Open brianmvk opened 1 year ago
Happy to learn something new here, but I think SetFit at this point doesn't support passing two sentences to the model (except as part of the same input string) as part of the training process.
Would a cross encoder be a better solution for this task?
This is indeed currently not supported. This task has previously been called sentence pair classification, although it's usually used for Natural Language Inference. #91 is a related issue.
I eventually saw that this was not yet possible. Thank you!
Hi all, I'm trying to train SBERT to classify 2 sentences as being duplicates or not using set fit.
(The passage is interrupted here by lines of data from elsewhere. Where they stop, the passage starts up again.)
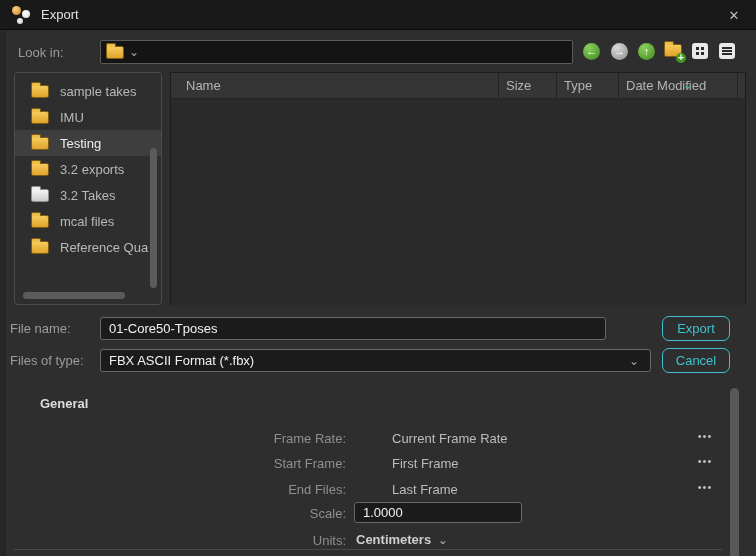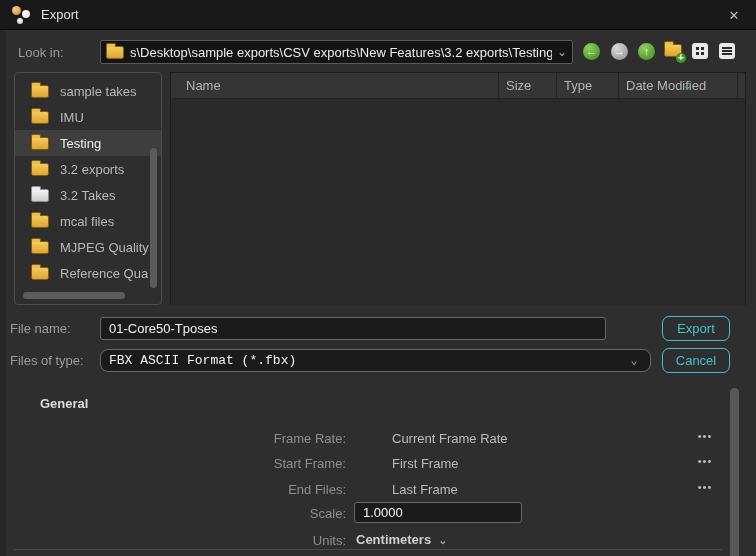--- a/index.html
+++ b/index.html
@@ -140,7 +140,6 @@
 
 <div class="path-combo">
   <span class="folder"></span>
-  <span class="path-text">s\Desktop\sample exports\CSV exports\New Features\3.2 exports\Testing</span>
   <span class="combo-arrow">⌄</span>
 </div>
 

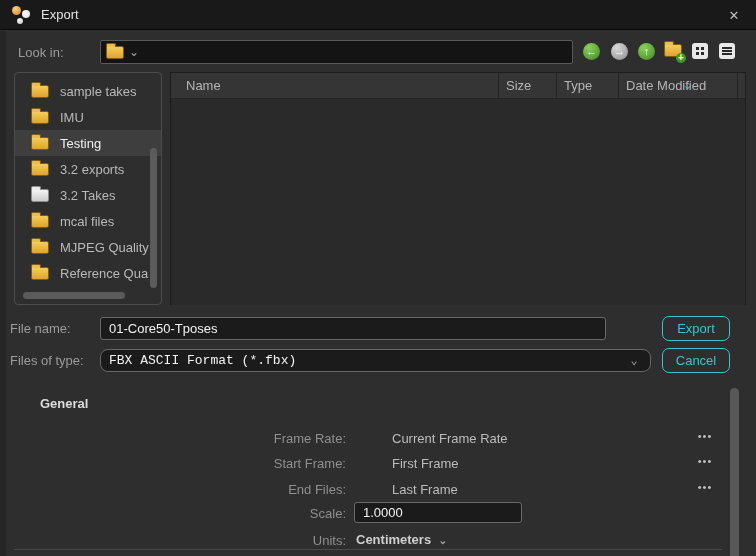--- a/index.html
+++ b/index.html
@@ -187,10 +187,6 @@
     </div>
     <div class="side-item">
       <span class="folder"></span>
-      <span>MJPEG Quality</span>
-    </div>
-    <div class="side-item">
-      <span class="folder"></span>
       <span>Reference Qua</span>
     </div>
   </div>

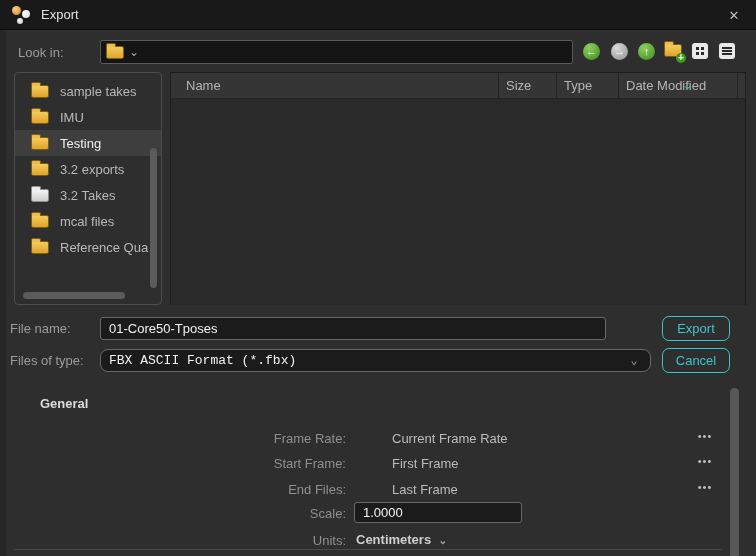--- a/index.html
+++ b/index.html
@@ -95,8 +95,8 @@
     color:#f2f2f2; font-size:13px; padding:0 8px; font-family:inherit; outline:none; }
   #filename-input { left:100px; top:317px; width:506px; height:23px; }
   .type-combo { position:absolute; left:100px; top:349px; width:551px; height:23px;
-    background:#1b1b1b; border:1px solid #686868; border-radius:8px;
-    display:flex; align-items:center; padding:0 6px 0 8px;font-family:Liberation Mono, monospace; }
+    background:#1b1b1b; border:1px solid #686868; border-radius:3px;
+    display:flex; align-items:center; padding:0 6px 0 8px; }
   .type-text { flex:1; color:#f2f2f2; font-size:13px; }
 
   .dlg-btn { position:absolute; left:662px; width:68px; height:25px;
How do I make it so that "column_mappings" exepts 2 sentences instead of one?
Below is the code I tried.
Create trainer
trainer = SetFitTrainer( model = model, #SBERT model train_dataset = train_dataset, eval_dataset = eval_dataset, loss_class = CosineSimilarityLoss, metric = "accuracy", batch_size = 32, #2X num_samples num_iterations = 60, num_epochs = 3, column_mapping ={"sentence1Title": "text1","sentence2Title": "text2", "duplicate": "label", "text": "text"} )
This is the error I get: ValueError: The column mapping expected the columns ['duplicate', 'sentence1Title', 'sentence2Title', 'text'] in the dataset, but the dataset had the columns ['Unnamed: 0', 'duplicate', 'sentence1Body', 'sentence1Title', 'sentence2Body', 'sentence2Title'].
thank you in advance!